Plan für zentrales Großkrankenhaus erntet Zustimmung

Das Regio Klinikum in Pinneberg soll nach Plänen der Sana-Klinikleitung in den nächsten Jahren geschlossen werden.

Das Regio Klinikum in Pinneberg soll nach Plänen der Sana-Klinikleitung in den nächsten Jahren geschlossen werden.

Foto: HA

Betriebsrat und Gewerkschaft bewerten Idee der Regio Klinik positiv – im Gegensatz zur Politik

Kreis Pinneberg.  Nach der Ankündigung der Geschäftsführung der Regio Klinik, ein neues Großkrankenhaus in Tornesch zu bauen und dafür die Kliniken in Elmshorn und Pinneberg zu schließen, beurteilt die Vereinte Dienstleistungsgewerkschaft ver.di diese Pläne „grundsätzlich positiv“. Steffen Kühhirt, ver.di-Fachbereichsleiter für Gesundheitspolitik: „Ein Krankenhausneubau bietet Chancen für die Beschäftigten und für die Menschen in der Region, denn er kann die Arbeitssituation für die Beschäftigten verbessern und die Versorgungsqualität erhöhen.“

Wichtig sei, dass Mitbestimmung und Interessen der Beschäftigten berücksichtigt werden. Die Chance, unterschiedliche Versorgungsbereiche wie Hospiz, Altenpflege, Reha sowie ambulante und stationäre Akutversorgung unter einem Dach mit moderner Infrastruktur zu vernetzen, sollte aber nicht verstreichen.

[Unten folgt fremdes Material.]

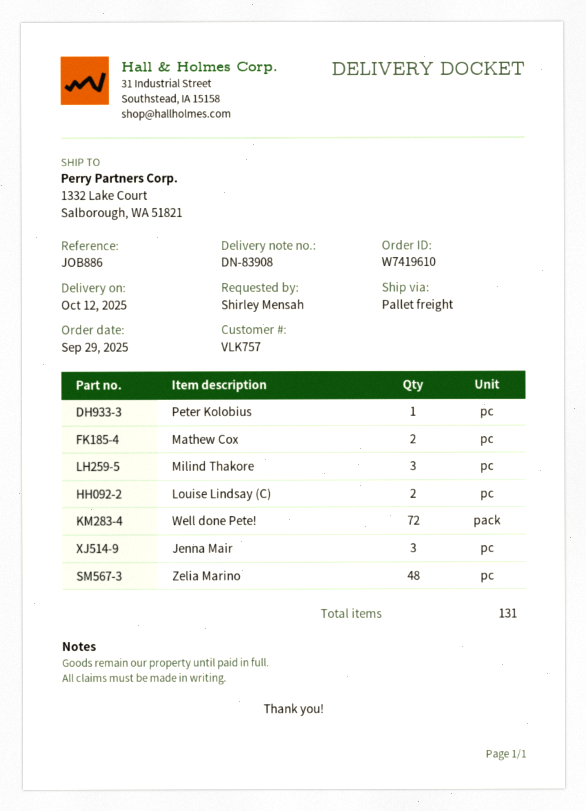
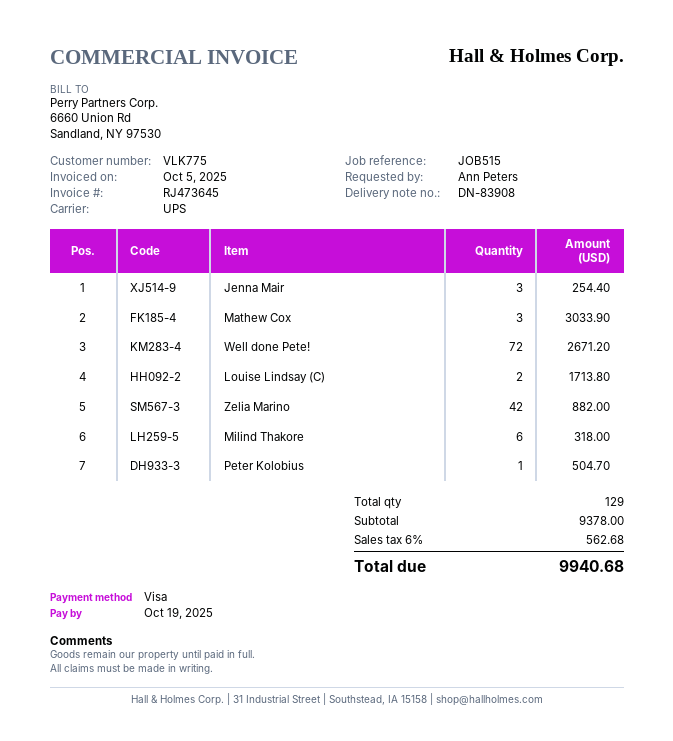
customer number: VLK757 -> VLK775
reference: JOB886 -> JOB515
ordered by: Shirley Mensah -> Ann Peters
shipping method: pallet freight -> UPS
Mathew Cox: 2 -> 3
Milind Thakore: 3 -> 6
Zelia Marino: 48 -> 42
total quantity: 131 -> 129

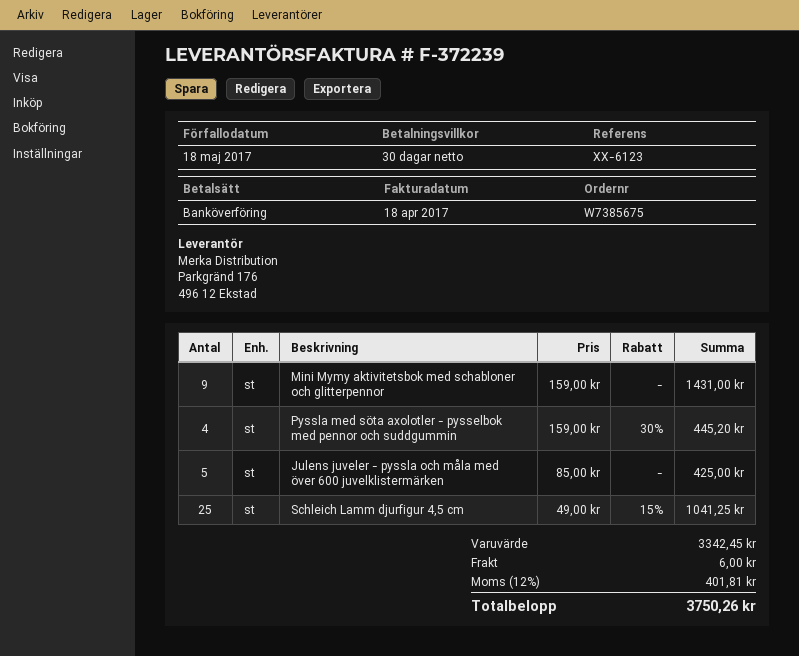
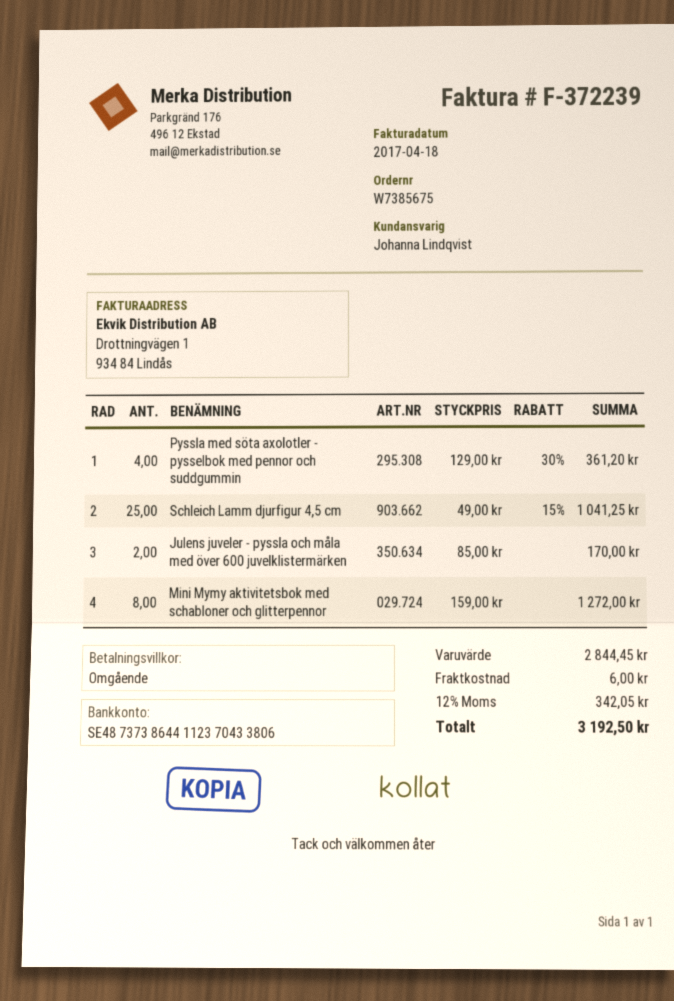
payment terms: 30 days -> on receipt
Mini Mymy aktivitetsbok med schabloner och glitterpennor: 9 x 159.00 = 1431.00 -> 8 x 159.00 = 1272.00
Pyssla med söta axolotler - pysselbok med pennor och suddgummin: 4 x 159.00 - 30% = 445.20 -> 4 x 129.00 - 30% = 361.20
Julens juveler - pyssla och måla med över 600 juvelklistermärken: 5 x 85.00 = 425.00 -> 2 x 85.00 = 170.00
subtotal: 3342.45 -> 2844.45
tax: 12% = 401.81 -> 12% = 342.05
total: 3750.26 -> 3192.50

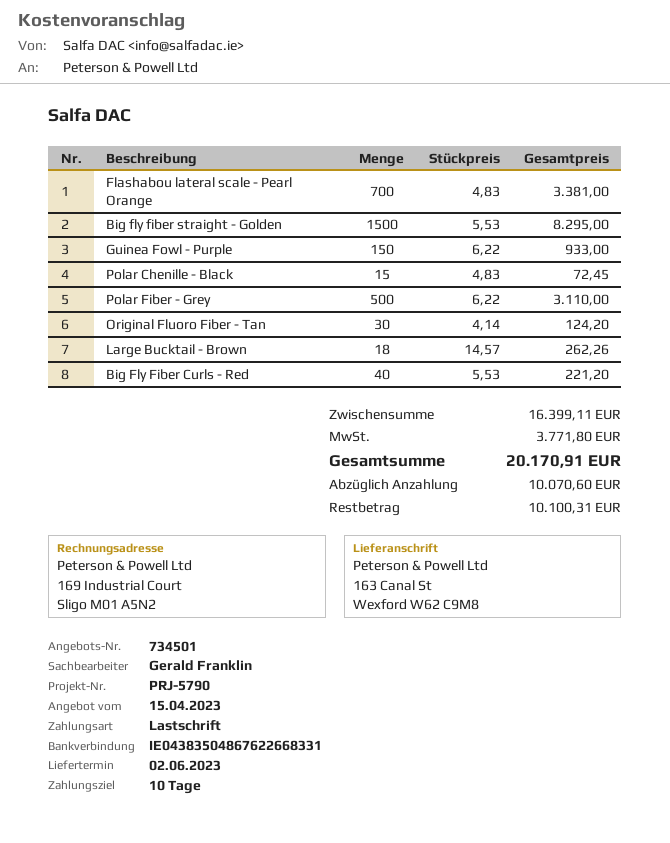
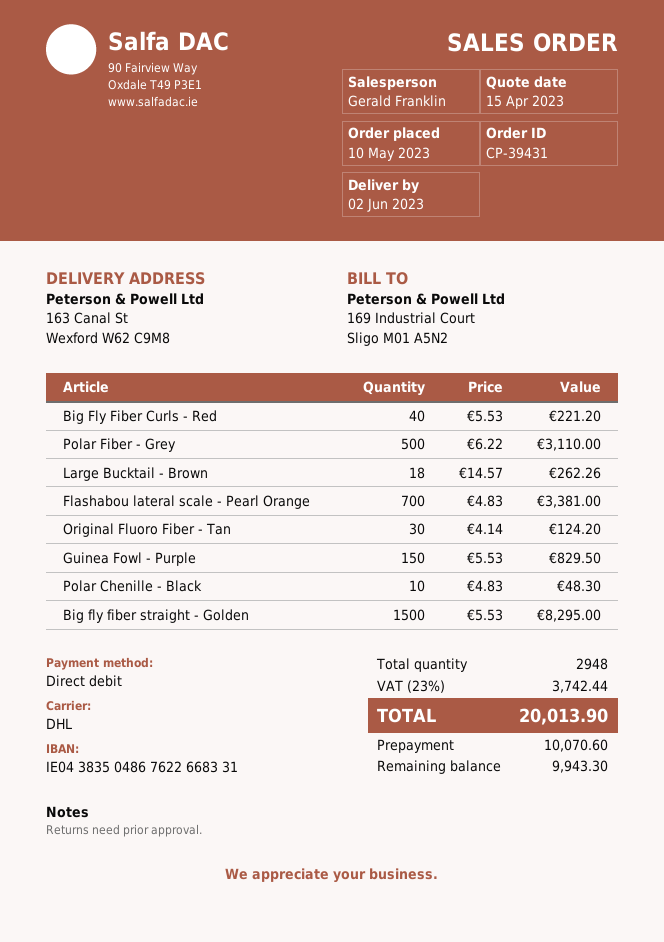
Guinea Fowl - Purple: 150 x 6.22 = 933.00 -> 150 x 5.53 = 829.50
Polar Chenille - Black: 15 x 4.83 = 72.45 -> 10 x 4.83 = 48.30
tax: 3771.80 -> 3742.44
total: 20170.91 -> 20013.90
balance: 10100.31 -> 9943.30

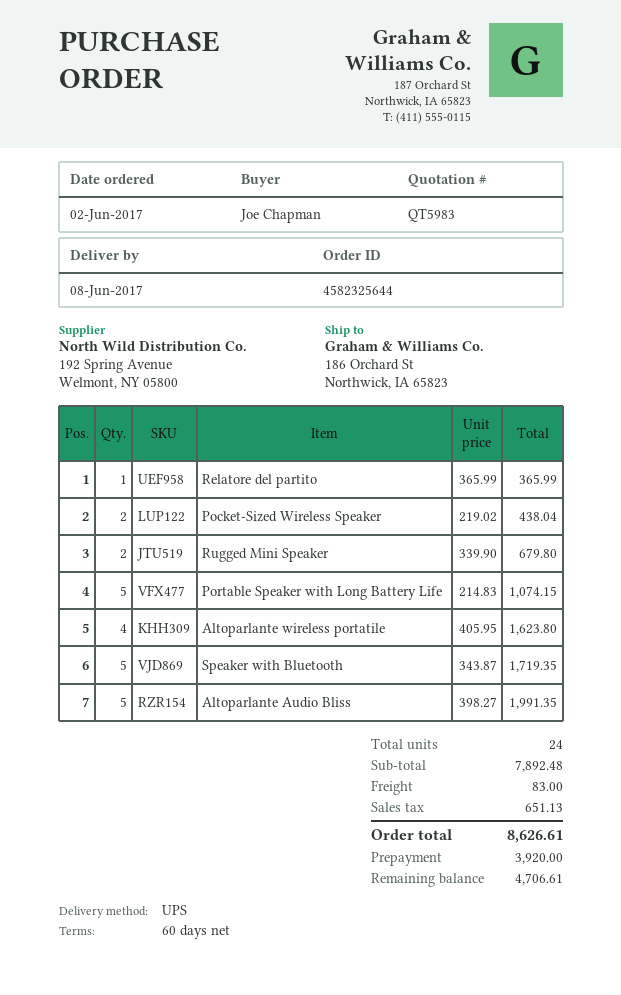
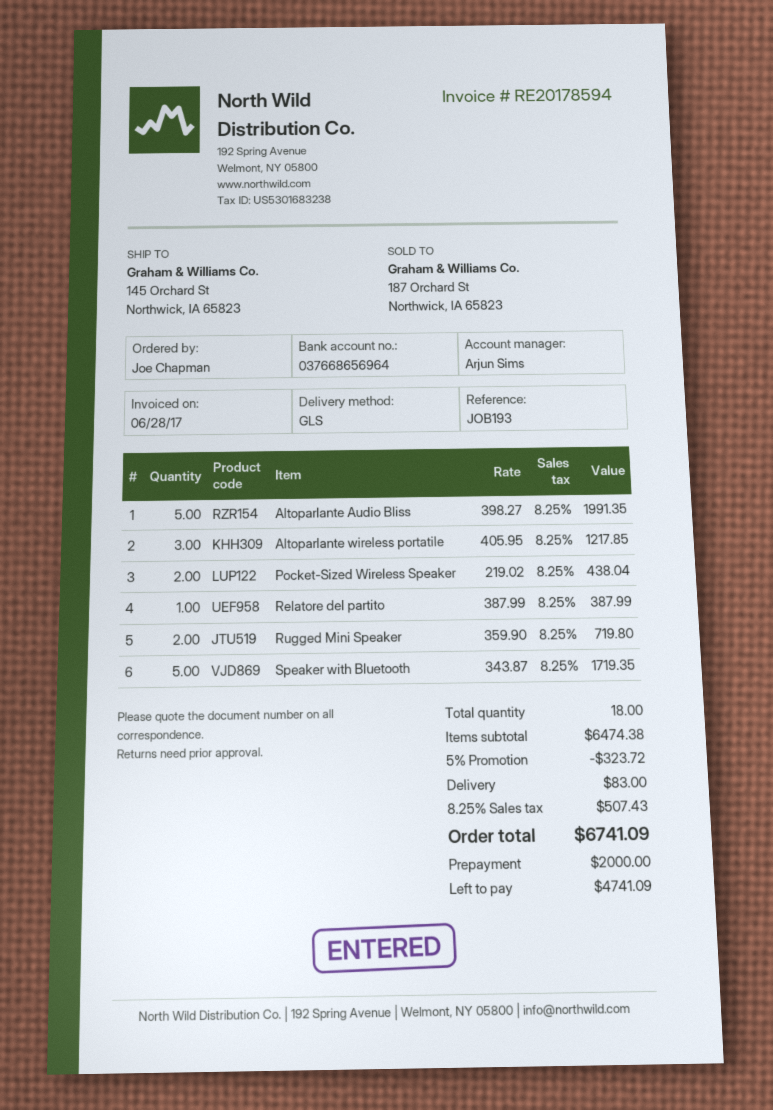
shipping method: UPS -> GLS
ship to: 186 Orchard St, Northwick, IA 65823 -> 145 Orchard St, Northwick, IA 65823
Relatore del partito: 1 x 365.99 = 365.99 -> 1 x 387.99 = 387.99
Rugged Mini Speaker: 2 x 339.90 = 679.80 -> 2 x 359.90 = 719.80
Portable Speaker with Long Battery Life: 5 x 214.83 = 1074.15 -> none
Altoparlante wireless portatile: 4 x 405.95 = 1623.80 -> 3 x 405.95 = 1217.85
total quantity: 24 -> 18
subtotal: 7892.48 -> 6474.38
discount: none -> 5% = 323.72
tax: 651.13 -> 507.43
total: 8626.61 -> 6741.09
deposit: 3920.00 -> 2000.00
balance: 4706.61 -> 4741.09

Betriebsrat der Regio Kliniken steht hinter Neubauplänen

Der Neubau solle aber nicht ausschließlich nach betriebswirtschaftlichen Gesichtspunkten geplant werden, sondern die medizinische Versorgung der Menschen im Mittelpunkt haben. Am kommenden Dienstag werde es eine erste digitale Mitgliederversammlung geben, um den Verlauf konstruktiv zu begleiten. Eingeladen dazu hat die zuständige Gewerkschaftssekretärin Imke Wriedt.

Der Betriebsrat der Regio Kliniken steht ebenfalls voll hinter den Neubauplänen. „Die ersten Reaktionen der Kolleginnen und Kollegen sind fast ausschließlich positiv“, teilt die Betriebsratsvorsitzende Herta Laages mit. Eine Betriebsratskollegin sagt sogar: „Wir sind begeistert. Es kann nur besser werden.“ Die Überschriften in den Medien seien zum Teil „irreführend“, sagt Laages: „Es geht nicht um die Schließung von Kliniken, sondern darum, zusammenzuführen, was zusammengehört.“ Auf Betriebsversammlungen im September und Oktober werde mit den Beschäftigten weiter diskutiert und eine Stellungnahme beraten.